> [Task directions]: All lines from the one containing "[641,113,711,126] Mailcow ->" to the end of the data below are to be returned exactly, both ends included, with nothing added.

> [Input data]:
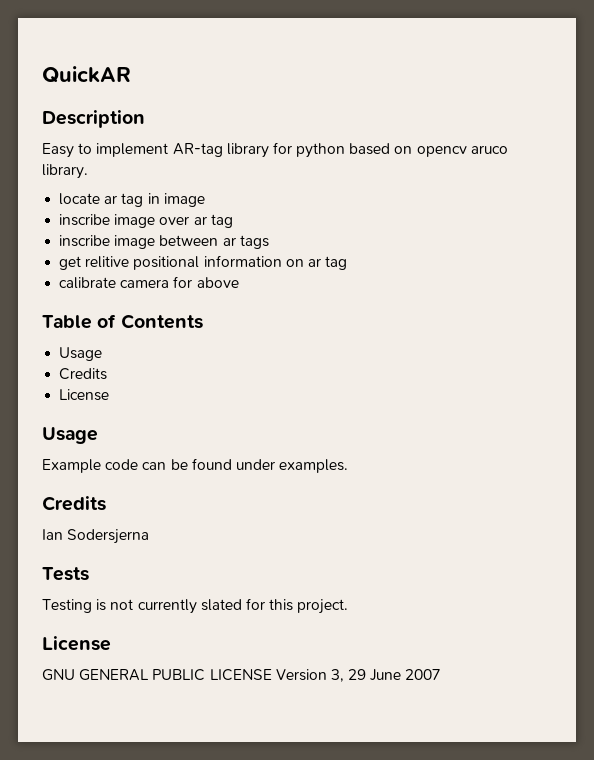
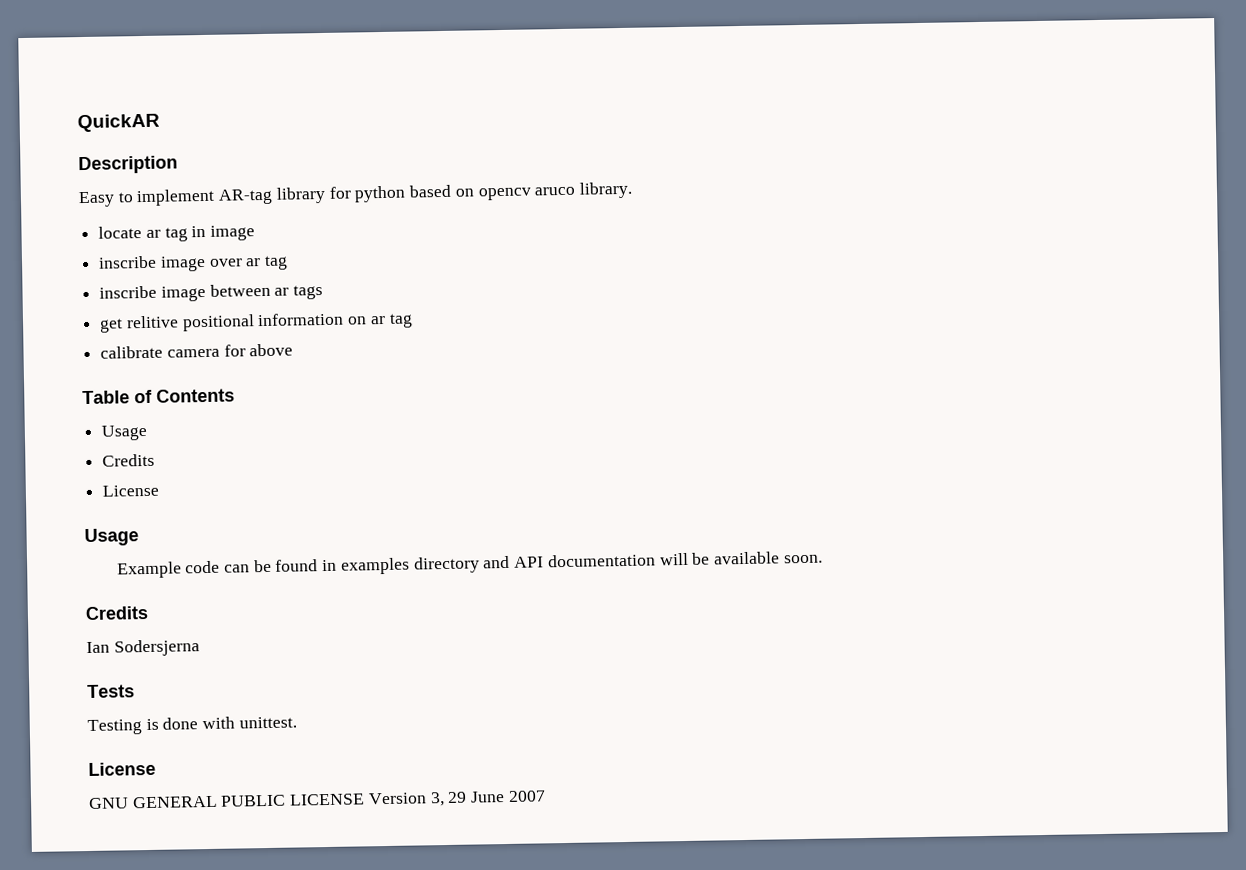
[235,459,349,473] under examples. -> [322,551,823,575] in examples directory and API documentation will be available soon.
[110,598,349,614] not currently slated for this project. -> [162,716,297,730] done with unittest.

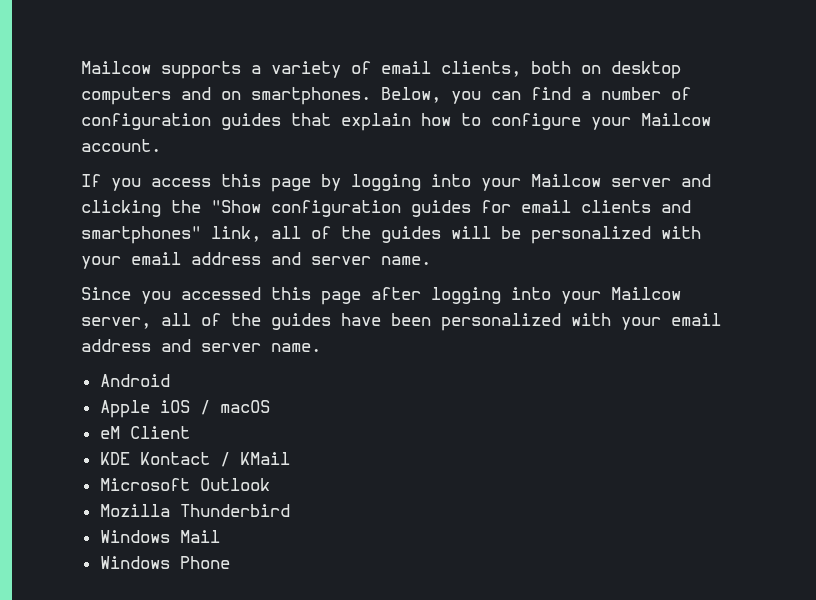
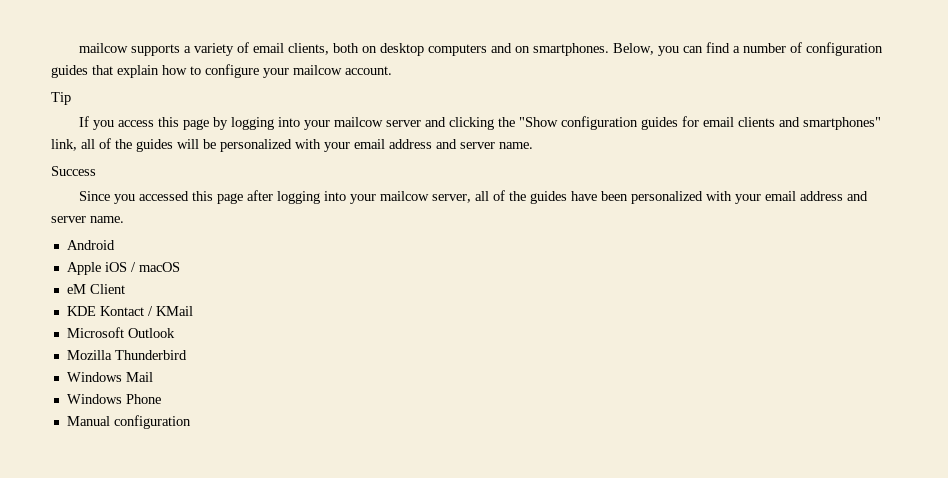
[81,61,151,74] Mailcow -> [78,43,128,53] mailcow
[641,113,711,126] Mailcow -> [293,65,342,75] mailcow
(161, 145) none -> [51,92,71,105] // Tip
[531,174,601,187] Mailcow -> [333,117,383,127] mailcow
(431, 260) none -> [51,166,96,176] // Success
[611,287,681,300] Mailcow -> [379,191,429,201] mailcow
(230, 562) none -> [66,415,191,429] // Manual configuration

> [Response area]:
[641,113,711,126] Mailcow -> [293,65,342,75] mailcow
(161, 145) none -> [51,92,71,105] // Tip
[531,174,601,187] Mailcow -> [333,117,383,127] mailcow
(431, 260) none -> [51,166,96,176] // Success
[611,287,681,300] Mailcow -> [379,191,429,201] mailcow
(230, 562) none -> [66,415,191,429] // Manual configuration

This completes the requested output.